FTB deposit is a year’s salary
Ahead of today’s first time buyer summit hosted by housing minister Grant Shapps, the CML said those aged under 30 are now heavily reliant on parents and other relatives for financial support.
It estimates that in 2005 38% of those aged under 30 required help with their deposit. By 2009 an estimated 84% of FTBs in this group were assisted.
It also said the median age of an FTB has remained at 29 in recent years but assistance from parents or other relatives has helped younger FTBs in particular, and helped keep the typical age of an FTB stable since 2007.
The typical age of those FTBs who did not receive assistance and were unlikely to be former owner-occupiers returning to the market increased from 28 in 2005 to 31 in 2010.
The CML said: “First time buyers are often seen as a bellwether for the health of the wider housing market – a crucial, though not unique, source of liquidity at the lower end of the market that helps to create mobility for other people to move around within it. But affordability pressures for FTBs have been growing since the late 1990s, and have got much worse since the credit crunch.”
The trade body also said today’s summit must focus on the causes of problems for buyers in the current market and not on their effects.
It suggests these causes include the severe shortage of wholesale funding, making it more expensive for lenders to raise retail deposits.
The CML also said regulatory reforms mean that lenders now have to hold more liquidity and capital and requirements to hold more capital to support lending at a higher loan-to-value ratio have a direct effect on many fist time buyers.
Other factors include prudential and conduct of business regulatory requirements, additional regulatory pressures on building societies and lenders rebuilding their balance sheets post recession.
It also said the shortage of housing in the UK was pushing up house prices impacting on affordability for first time buyers particularly.
The CML said: “Looking beyond this year, a return of more normal mortgage funding conditions is probably a prerequisite – but will not, in itself, be sufficient – for a significant return of FTBs. More widespread availability of funding could help bring about an easing of LTV requirements, potentially decreasing the dependence of FTBs on parental support.
“Balanced against this, however, are the regulatory requirements for lenders to hold more capital for lending at higher LTV ratios. Under Basel rules, lenders typically may have to hold six to eight times as much capital for a mortgage advanced at an LTV ratio of more than 90% than the capital required for a loan with an LTV ratio below 60%. And in order to generate sufficient return on capital, many lenders therefore make borrowing at higher LTV ratios more expensive.
“More generally, we expect affordability pressures to persist, given that any significant decrease in the ratio of house prices to earnings is unlikely (particularly given the low levels of house-building we expect in the foreseeable future, which will help underpin house prices).

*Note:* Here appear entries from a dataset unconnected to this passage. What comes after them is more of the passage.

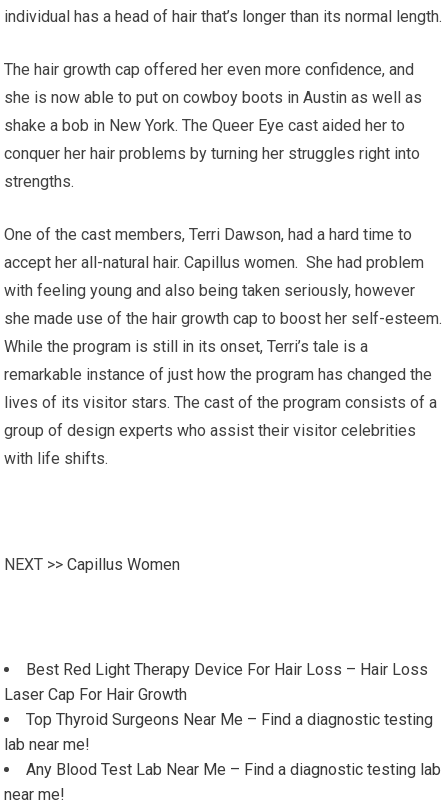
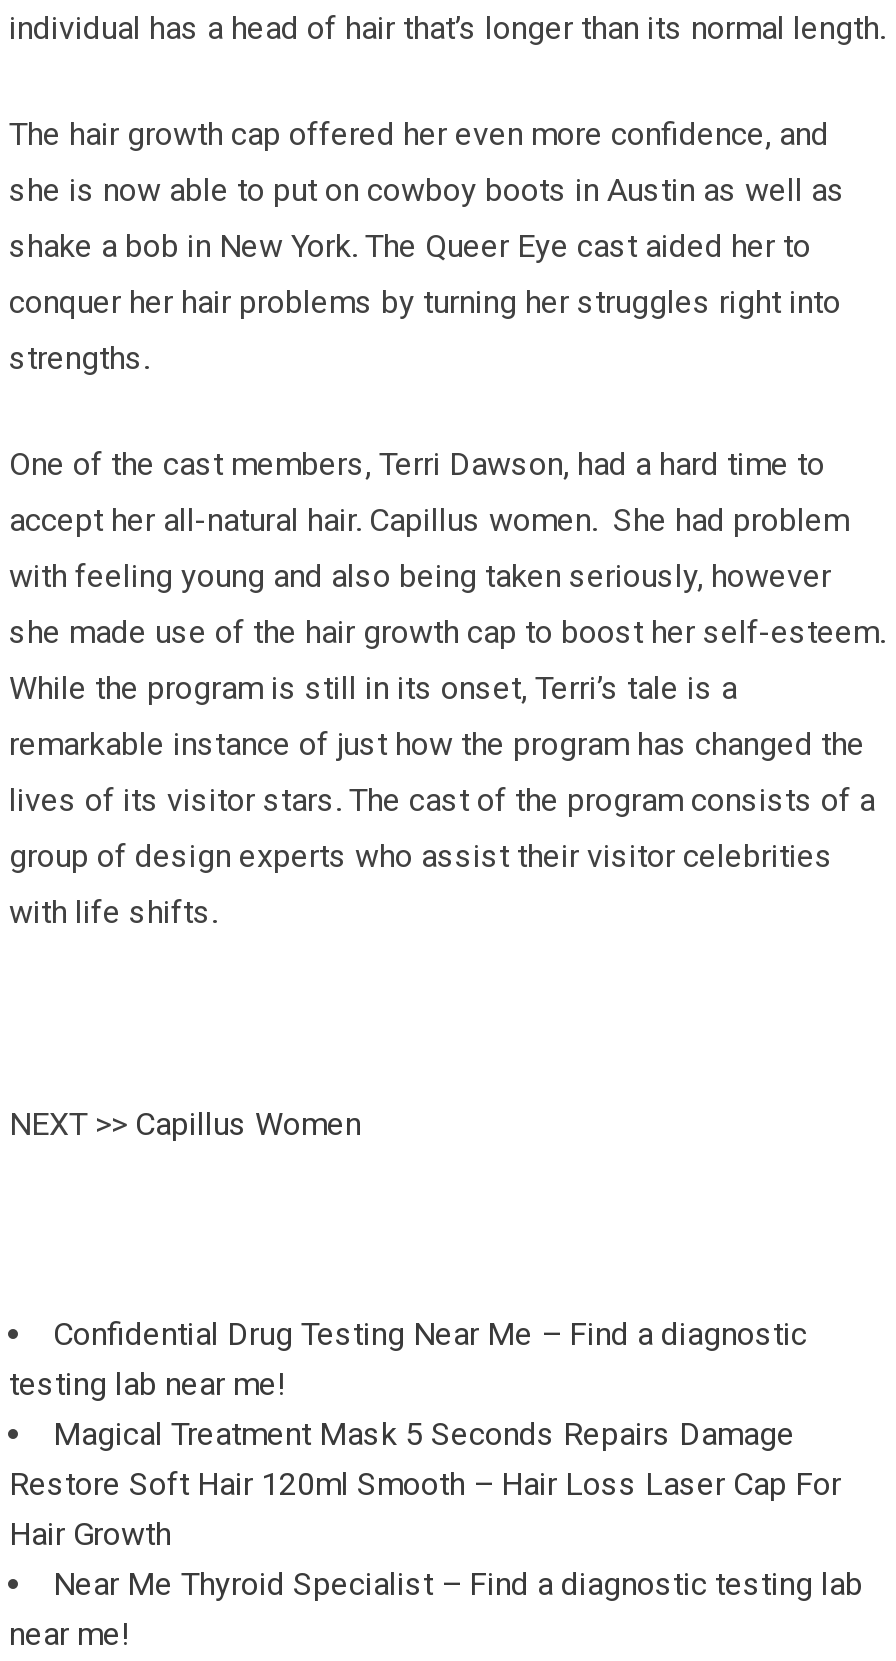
- Best Red Light Therapy Device For Hair Loss – Hair Loss
- Laser Cap For Hair Growth
- Top Thyroid Surgeons Near Me – Find a diagnostic testing
- lab near me!
- Any Blood Test Lab Near Me – Find a diagnostic testing lab
+ Confidential Drug Testing Near Me – Find a diagnostic
+ testing lab near me!
+ Magical Treatment Mask 5 Seconds Repairs Damage
+ Restore Soft Hair 120ml Smooth – Hair Loss Laser Cap For
+ Hair Growth
+ Near Me Thyroid Specialist – Find a diagnostic testing lab
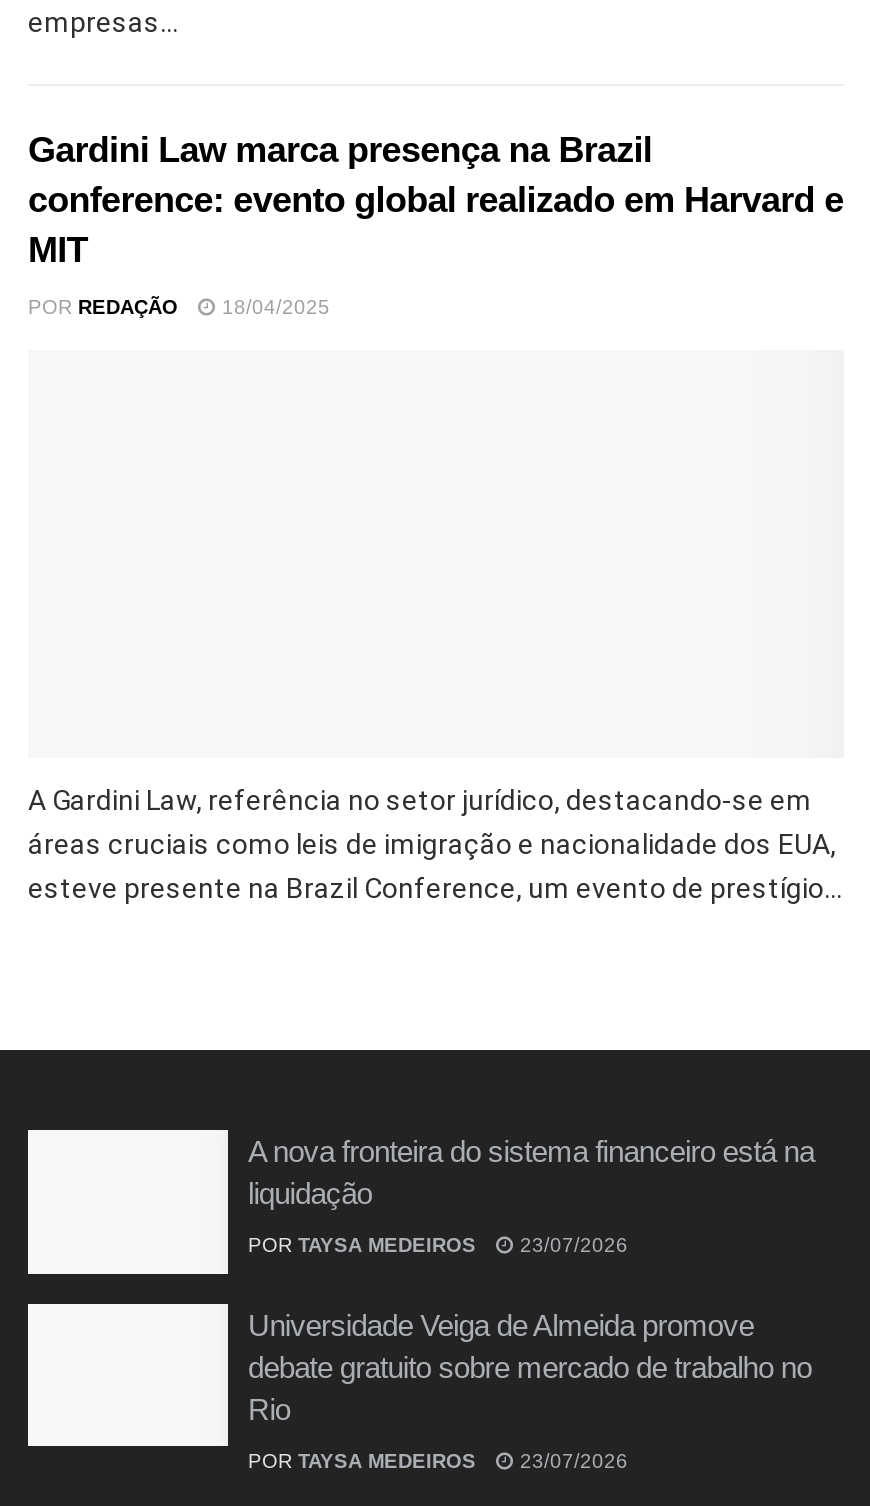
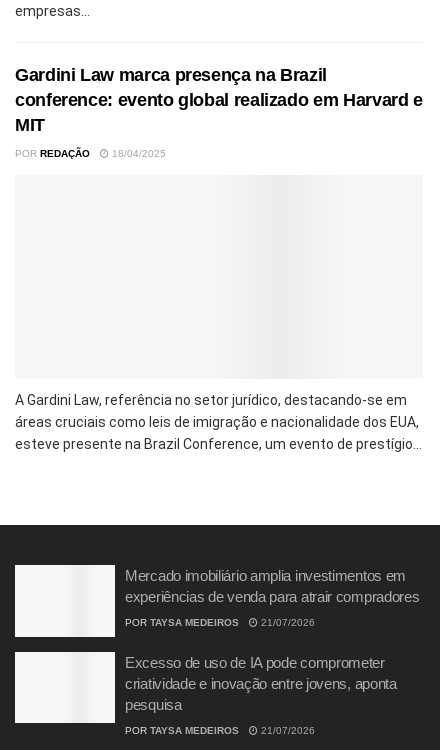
- A nova fronteira do sistema financeiro está na
- liquidação
+ Mercado imobiliário amplia investimentos em
+ experiências de venda para atrair compradores

- POR TAYSA MEDEIROS 23/07/2026
+ POR TAYSA MEDEIROS 21/07/2026

- Universidade Veiga de Almeida promove
- debate gratuito sobre mercado de trabalho no
- Rio
+ Excesso de uso de IA pode comprometer
+ criatividade e inovação entre jovens, aponta
+ pesquisa

- POR TAYSA MEDEIROS 23/07/2026
+ POR TAYSA MEDEIROS 21/07/2026
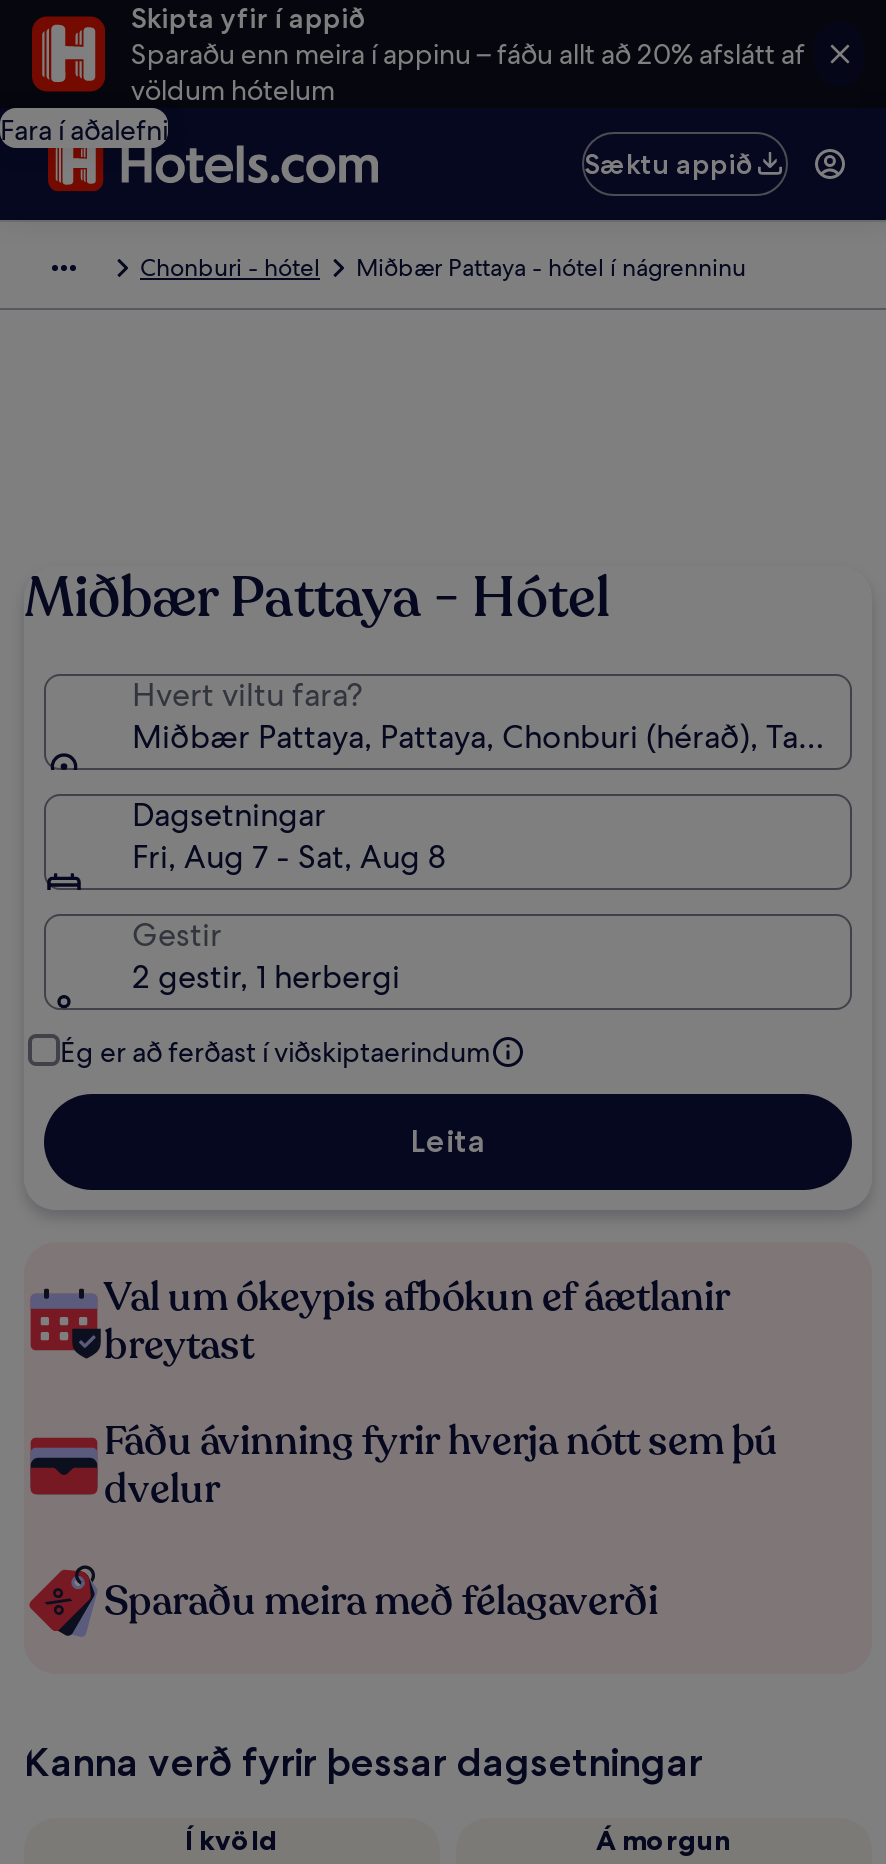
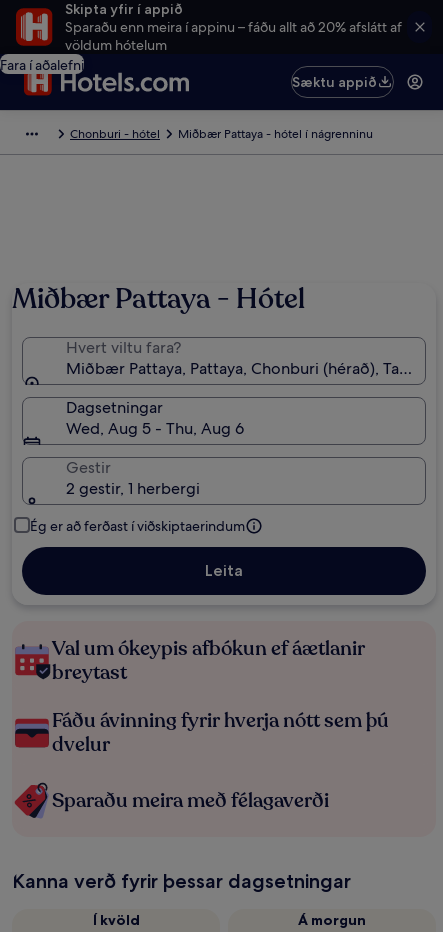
- Fri, Aug 7 - Sat, Aug 8
+ Wed, Aug 5 - Thu, Aug 6
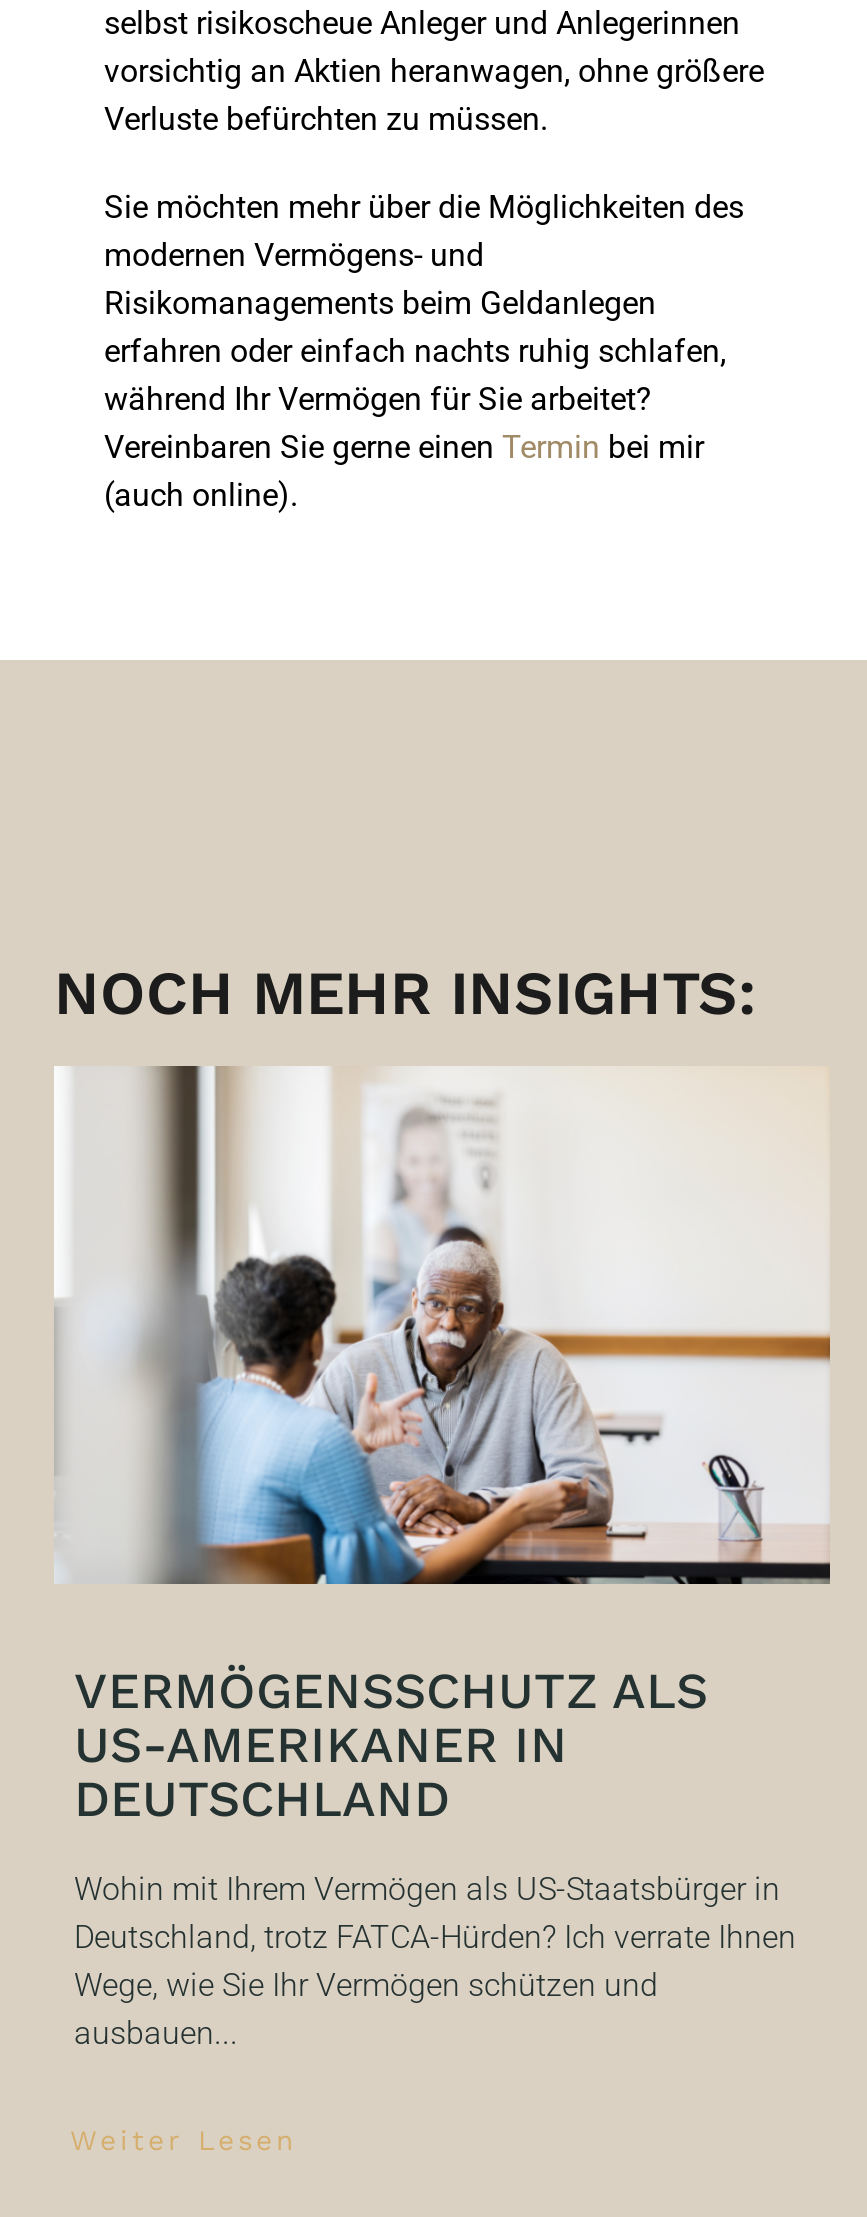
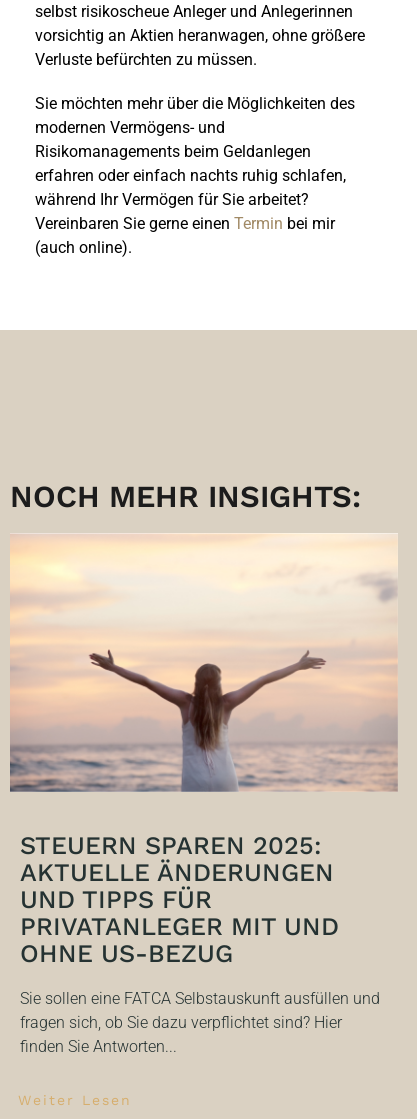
- [image]
- VERMÖGENSSCHUTZ ALS
- US-AMERIKANER IN
- DEUTSCHLAND
+ [image]
+ STEUERN SPAREN 2025:
+ AKTUELLE ÄNDERUNGEN
+ UND TIPPS FÜR
+ PRIVATANLEGER MIT UND
+ OHNE US-BEZUG

- Wohin mit Ihrem Vermögen als US-Staatsbürger in
- Deutschland, trotz FATCA-Hürden? Ich verrate Ihnen
- Wege, wie Sie Ihr Vermögen schützen und
- ausbauen...
+ Sie sollen eine FATCA Selbstauskunft ausfüllen und
+ fragen sich, ob Sie dazu verpflichtet sind? Hier
+ finden Sie Antworten...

On top of this, other regulatory changes, including those emerging from the mortgage market review, are likely to increase mortgage costs for all borrowers and bear down on the availability of mortgage credit for FTBs.”
It said FTB numbers may take several years to approach the annual rate of 400,000 to 500,000 purchases that we have seen historically, and which would be supported by demographic factors and long-term aspirations to home-ownership.